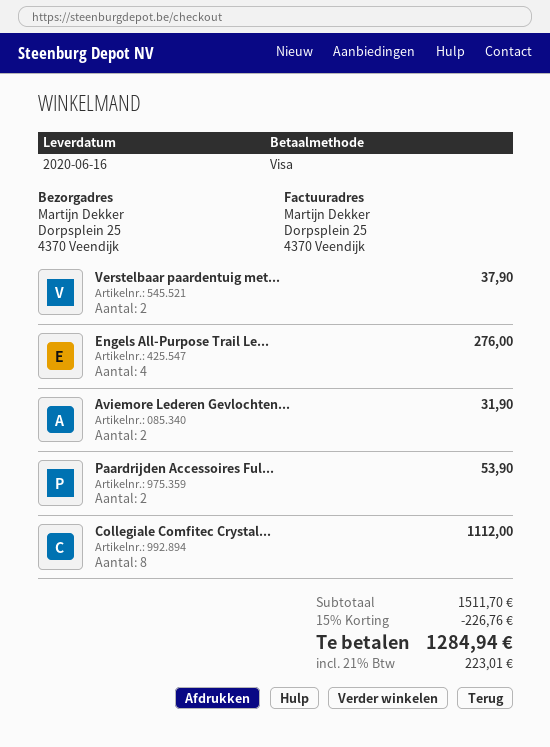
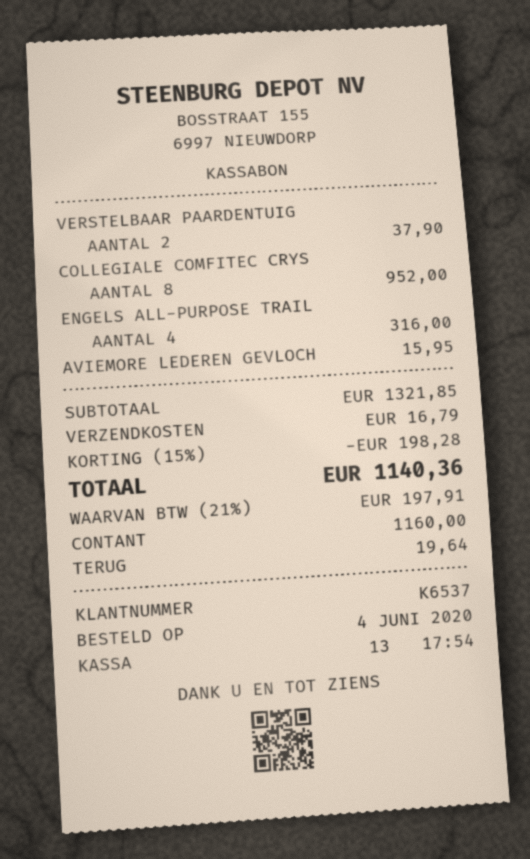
payment method: Visa -> cash
Engels All-Purpose Trail Le...: 4 for 276.00 -> 4 for 316.00
Aviemore Lederen Gevlochten...: 2 for 31.90 -> 1 for 15.95
Paardrijden Accessoires Ful...: 2 for 53.90 -> none
Collegiale Comfitec Crystal...: 8 for 1112.00 -> 8 for 952.00
subtotal: 1511.70 -> 1321.85
discount: 15% = 226.76 -> 15% = 198.28
shipping: none -> 16.79
tax: 21% = 223.01 -> 21% = 197.91
total: 1284.94 -> 1140.36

────

● **Exercise directions**: Transcribe the listing verbatim, pictures excluded.

● **Written response**:
payment method: Visa -> cash
Engels All-Purpose Trail Le...: 4 for 276.00 -> 4 for 316.00
Aviemore Lederen Gevlochten...: 2 for 31.90 -> 1 for 15.95
Paardrijden Accessoires Ful...: 2 for 53.90 -> none
Collegiale Comfitec Crystal...: 8 for 1112.00 -> 8 for 952.00
subtotal: 1511.70 -> 1321.85
discount: 15% = 226.76 -> 15% = 198.28
shipping: none -> 16.79
tax: 21% = 223.01 -> 21% = 197.91
total: 1284.94 -> 1140.36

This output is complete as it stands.